DATASET RECORDS
------
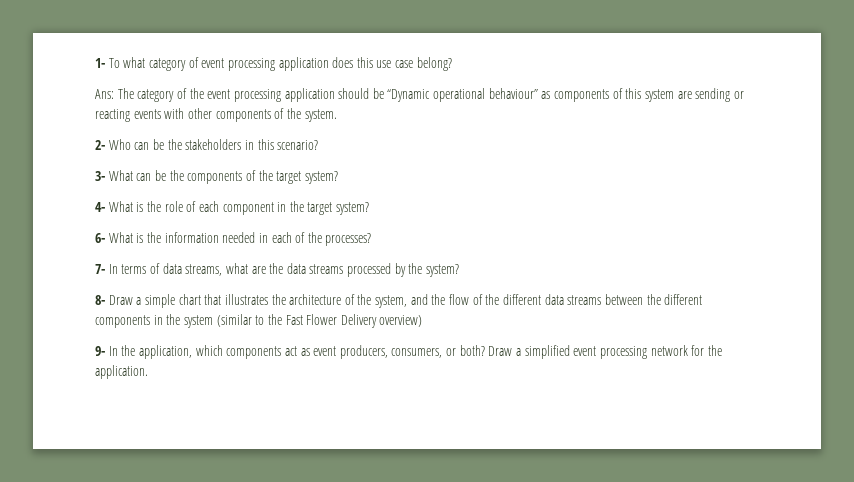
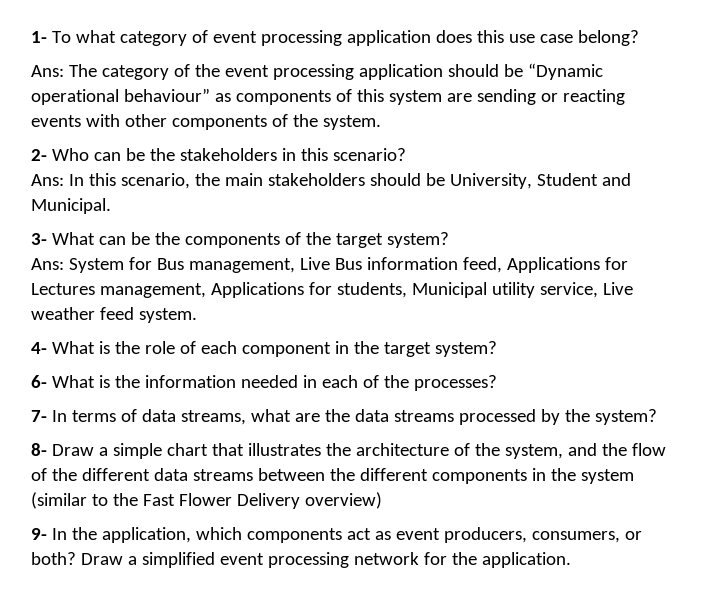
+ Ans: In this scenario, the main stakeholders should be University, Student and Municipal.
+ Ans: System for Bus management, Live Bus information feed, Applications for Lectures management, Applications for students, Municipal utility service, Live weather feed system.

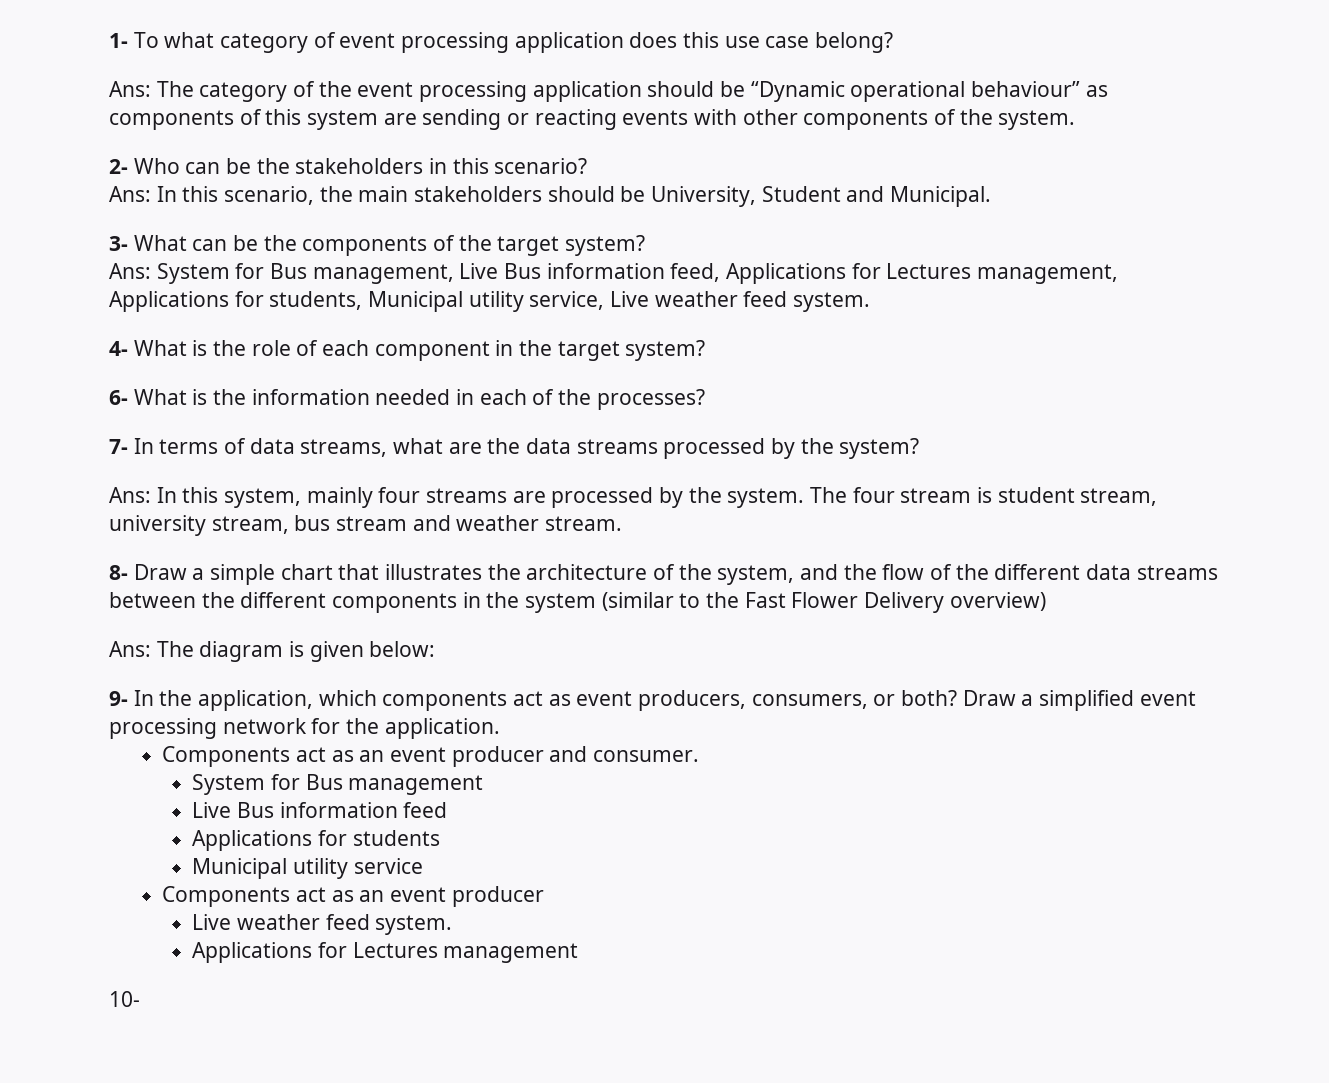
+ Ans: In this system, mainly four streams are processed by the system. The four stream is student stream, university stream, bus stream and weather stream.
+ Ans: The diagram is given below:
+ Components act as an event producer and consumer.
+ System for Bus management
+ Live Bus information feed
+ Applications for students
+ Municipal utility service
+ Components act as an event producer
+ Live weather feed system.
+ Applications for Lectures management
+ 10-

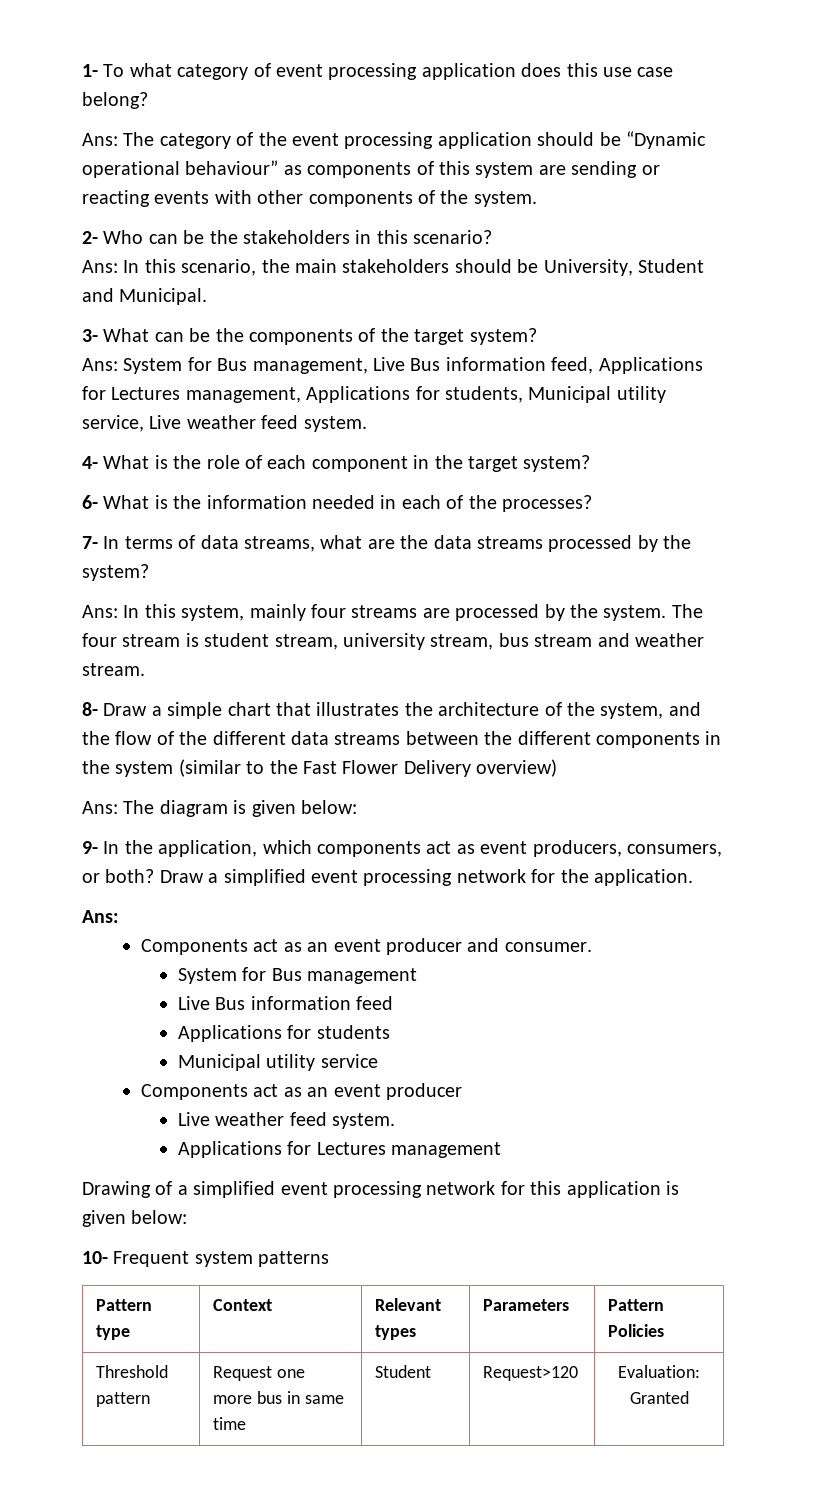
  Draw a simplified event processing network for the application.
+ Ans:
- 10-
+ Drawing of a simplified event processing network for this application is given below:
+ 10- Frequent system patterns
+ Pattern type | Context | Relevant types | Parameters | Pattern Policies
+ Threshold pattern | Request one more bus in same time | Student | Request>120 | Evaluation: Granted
------
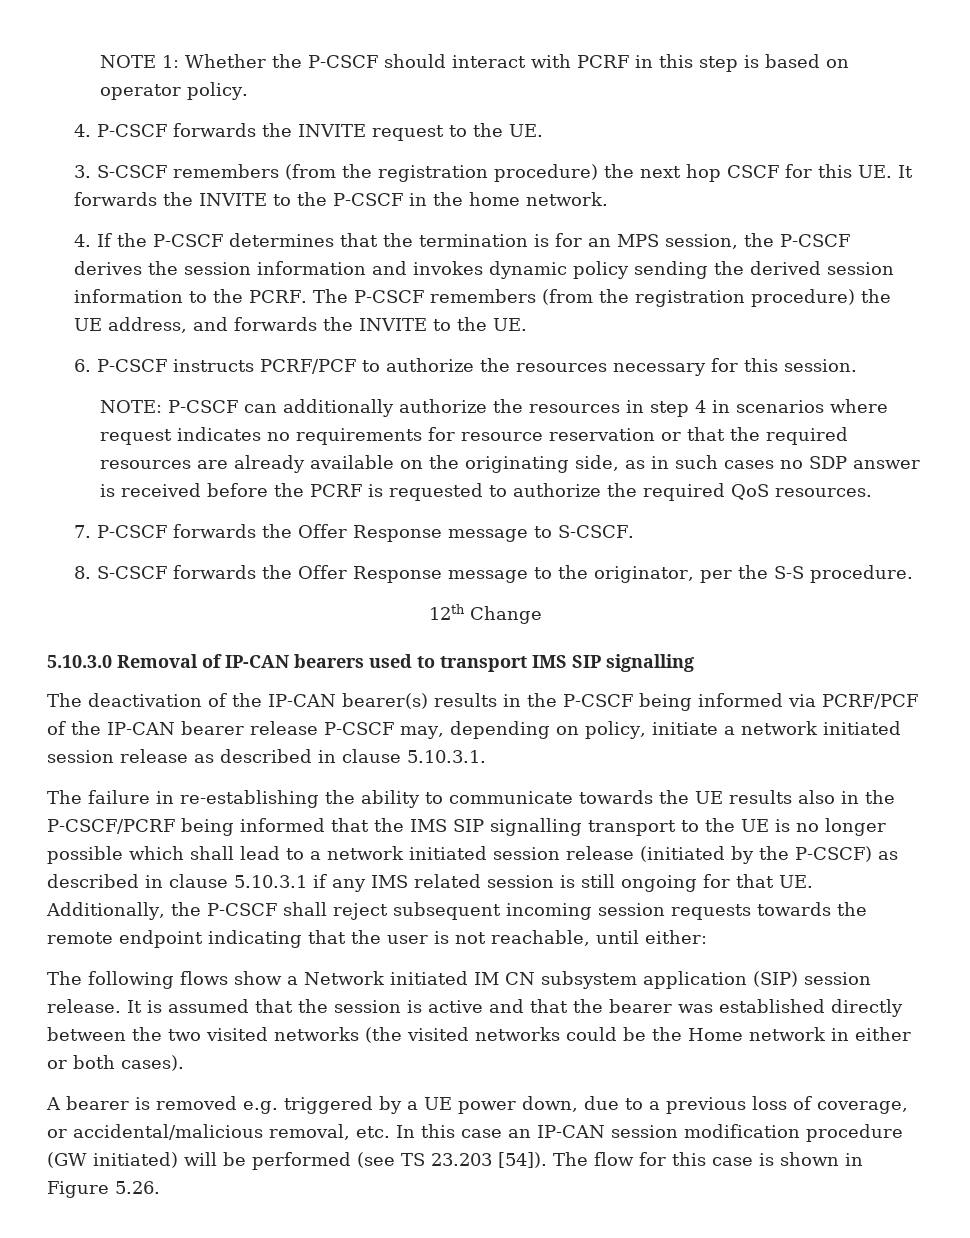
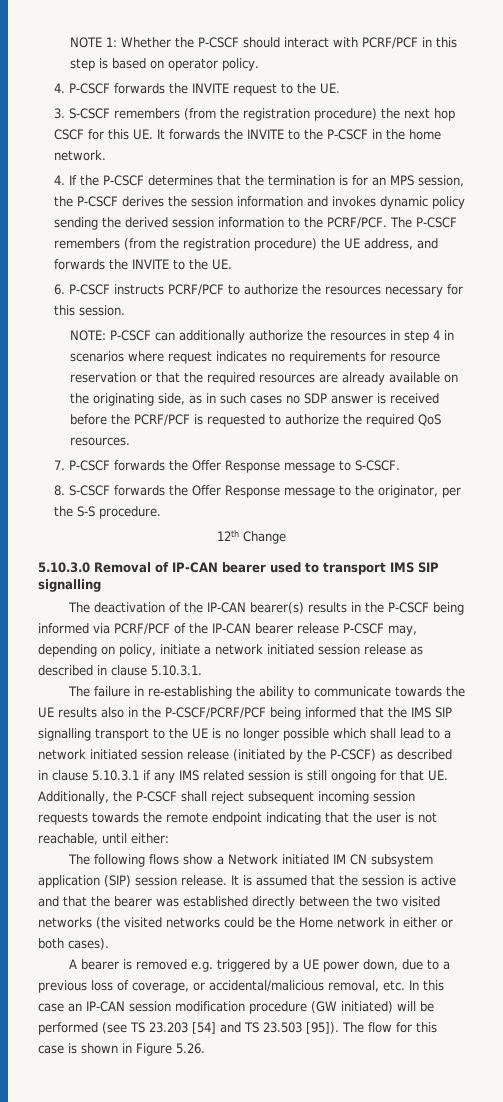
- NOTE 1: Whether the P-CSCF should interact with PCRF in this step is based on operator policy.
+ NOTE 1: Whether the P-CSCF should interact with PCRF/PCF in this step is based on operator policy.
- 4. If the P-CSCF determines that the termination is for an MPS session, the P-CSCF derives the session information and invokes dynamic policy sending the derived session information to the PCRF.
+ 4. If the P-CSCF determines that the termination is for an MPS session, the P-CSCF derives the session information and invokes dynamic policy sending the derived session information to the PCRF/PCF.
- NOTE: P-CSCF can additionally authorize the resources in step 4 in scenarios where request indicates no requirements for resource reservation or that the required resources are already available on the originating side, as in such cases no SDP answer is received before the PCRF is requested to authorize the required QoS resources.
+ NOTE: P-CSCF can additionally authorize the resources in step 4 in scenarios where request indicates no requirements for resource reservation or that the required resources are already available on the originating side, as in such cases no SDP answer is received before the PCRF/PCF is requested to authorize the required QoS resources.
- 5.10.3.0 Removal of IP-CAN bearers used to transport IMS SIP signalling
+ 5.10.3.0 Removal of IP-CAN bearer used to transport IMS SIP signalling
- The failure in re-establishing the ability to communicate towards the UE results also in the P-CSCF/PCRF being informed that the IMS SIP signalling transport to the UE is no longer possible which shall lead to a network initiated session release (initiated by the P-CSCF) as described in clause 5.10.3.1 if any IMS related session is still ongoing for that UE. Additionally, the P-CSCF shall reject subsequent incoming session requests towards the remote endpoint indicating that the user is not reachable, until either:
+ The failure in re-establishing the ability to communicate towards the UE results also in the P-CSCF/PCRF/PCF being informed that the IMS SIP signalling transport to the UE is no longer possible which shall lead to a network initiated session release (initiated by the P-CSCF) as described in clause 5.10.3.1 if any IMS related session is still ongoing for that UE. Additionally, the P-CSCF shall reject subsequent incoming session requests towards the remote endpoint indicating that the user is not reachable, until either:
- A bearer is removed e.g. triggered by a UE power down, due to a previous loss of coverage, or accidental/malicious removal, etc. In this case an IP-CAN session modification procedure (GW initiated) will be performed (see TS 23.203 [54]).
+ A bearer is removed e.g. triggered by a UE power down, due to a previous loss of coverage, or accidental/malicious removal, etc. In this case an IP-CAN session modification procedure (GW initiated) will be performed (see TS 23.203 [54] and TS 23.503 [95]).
------
In the listing above, locate each line with "termination" and copy it.

- 4. If the P-CSCF determines that the termination is for an MPS session, the P-CSCF derives the session information and invokes dynamic policy sending the derived session information to the PCRF.
+ 4. If the P-CSCF determines that the termination is for an MPS session, the P-CSCF derives the session information and invokes dynamic policy sending the derived session information to the PCRF/PCF.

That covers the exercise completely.